● Activity
Could you output the entries that follow exactly, omitting any pictures they contain?

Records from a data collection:
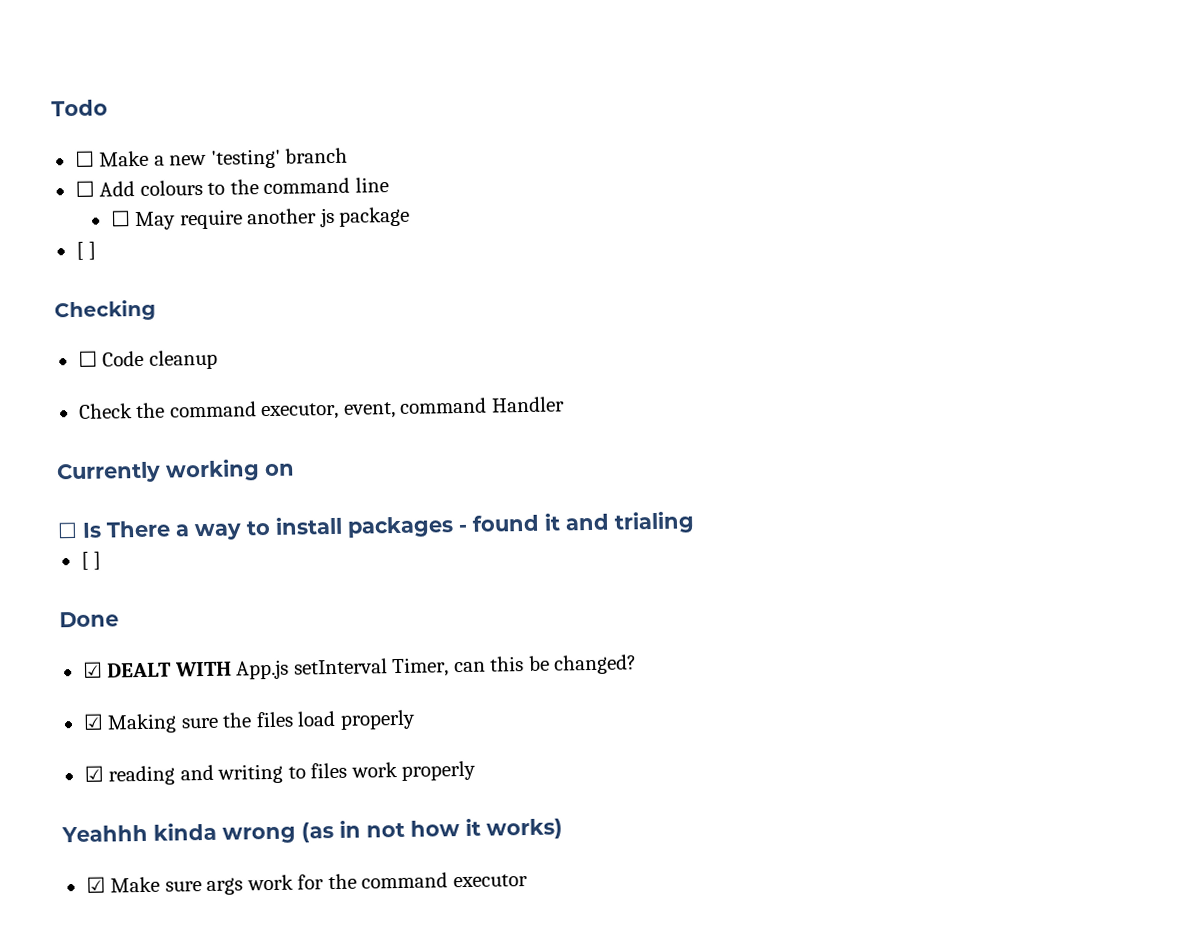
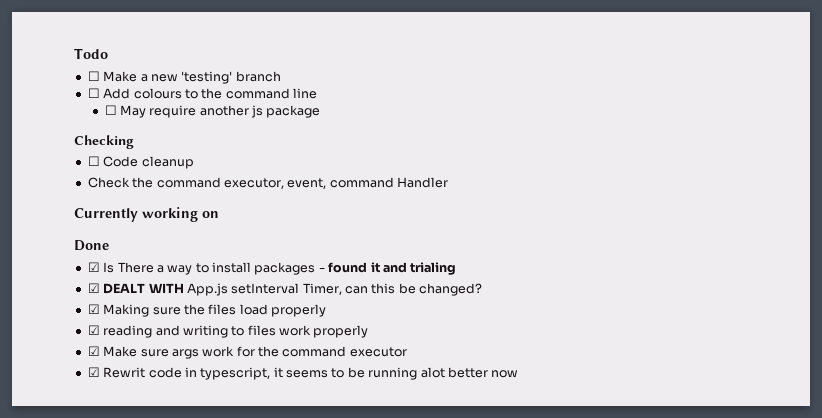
[75,241,97,260] // [ ] -> (321, 111) none
[57,521,78,539] ☐ -> [74,240,109,251] [87,262,100,272] Done // ☑
[80,551,102,570] [59,611,119,628] // [ ] // Done -> (457, 268) none
[61,818,563,844] // Yeahhh kinda wrong (as in not how it works) -> (369, 331) none
(528, 881) none -> [87,367,519,380] // ☑ Rewrit code in typescript, it seems to be running alot better now

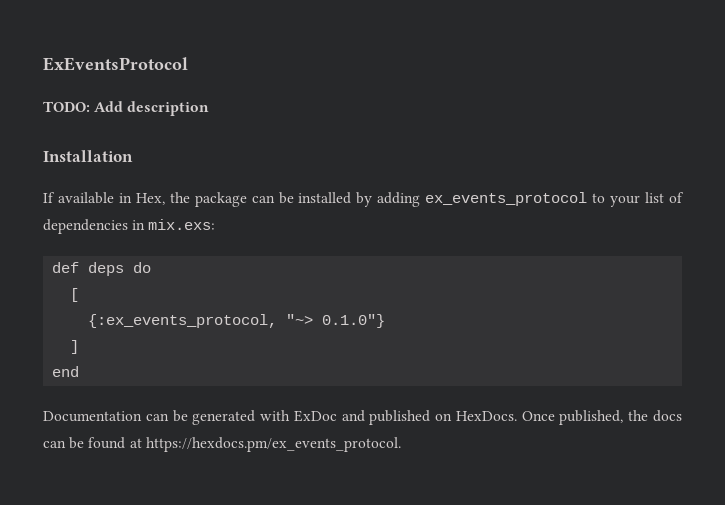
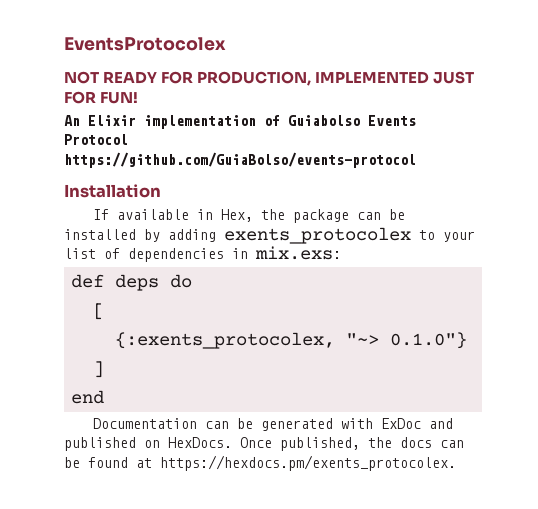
[43,57,188,71] [43,101,210,116] ExEventsProtocol // TODO: Add description -> [64,37,226,51] [64,71,475,86] [64,91,139,104] [64,115,416,129] [64,134,128,145] [64,152,416,168] EventsProtocolex // NOT READY FOR PRODUCTION, IMPLEMENTED JUST FOR FUN! // An Elixir implementation of Guiabolso Events Protocol https://github.com/GuiaBolso/events-protocol
[425,192,588,206] ex_events_protocol -> [224,227,411,244] exents_protocolex
[88,314,278,328] {:ex_events_protocol, -> [115,332,336,349] {:exents_protocolex,
[145,437,401,452] https://hexdocs.pm/ex_events_protocol. -> [160,455,456,471] https://hexdocs.pm/exents_protocolex.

● Solution
[75,241,97,260] // [ ] -> (321, 111) none
[57,521,78,539] ☐ -> [74,240,109,251] [87,262,100,272] Done // ☑
[80,551,102,570] [59,611,119,628] // [ ] // Done -> (457, 268) none
[61,818,563,844] // Yeahhh kinda wrong (as in not how it works) -> (369, 331) none
(528, 881) none -> [87,367,519,380] // ☑ Rewrit code in typescript, it seems to be running alot better now

[43,57,188,71] [43,101,210,116] ExEventsProtocol // TODO: Add description -> [64,37,226,51] [64,71,475,86] [64,91,139,104] [64,115,416,129] [64,134,128,145] [64,152,416,168] EventsProtocolex // NOT READY FOR PRODUCTION, IMPLEMENTED JUST FOR FUN! // An Elixir implementation of Guiabolso Events Protocol https://github.com/GuiaBolso/events-protocol
[425,192,588,206] ex_events_protocol -> [224,227,411,244] exents_protocolex
[88,314,278,328] {:ex_events_protocol, -> [115,332,336,349] {:exents_protocolex,
[145,437,401,452] https://hexdocs.pm/ex_events_protocol. -> [160,455,456,471] https://hexdocs.pm/exents_protocolex.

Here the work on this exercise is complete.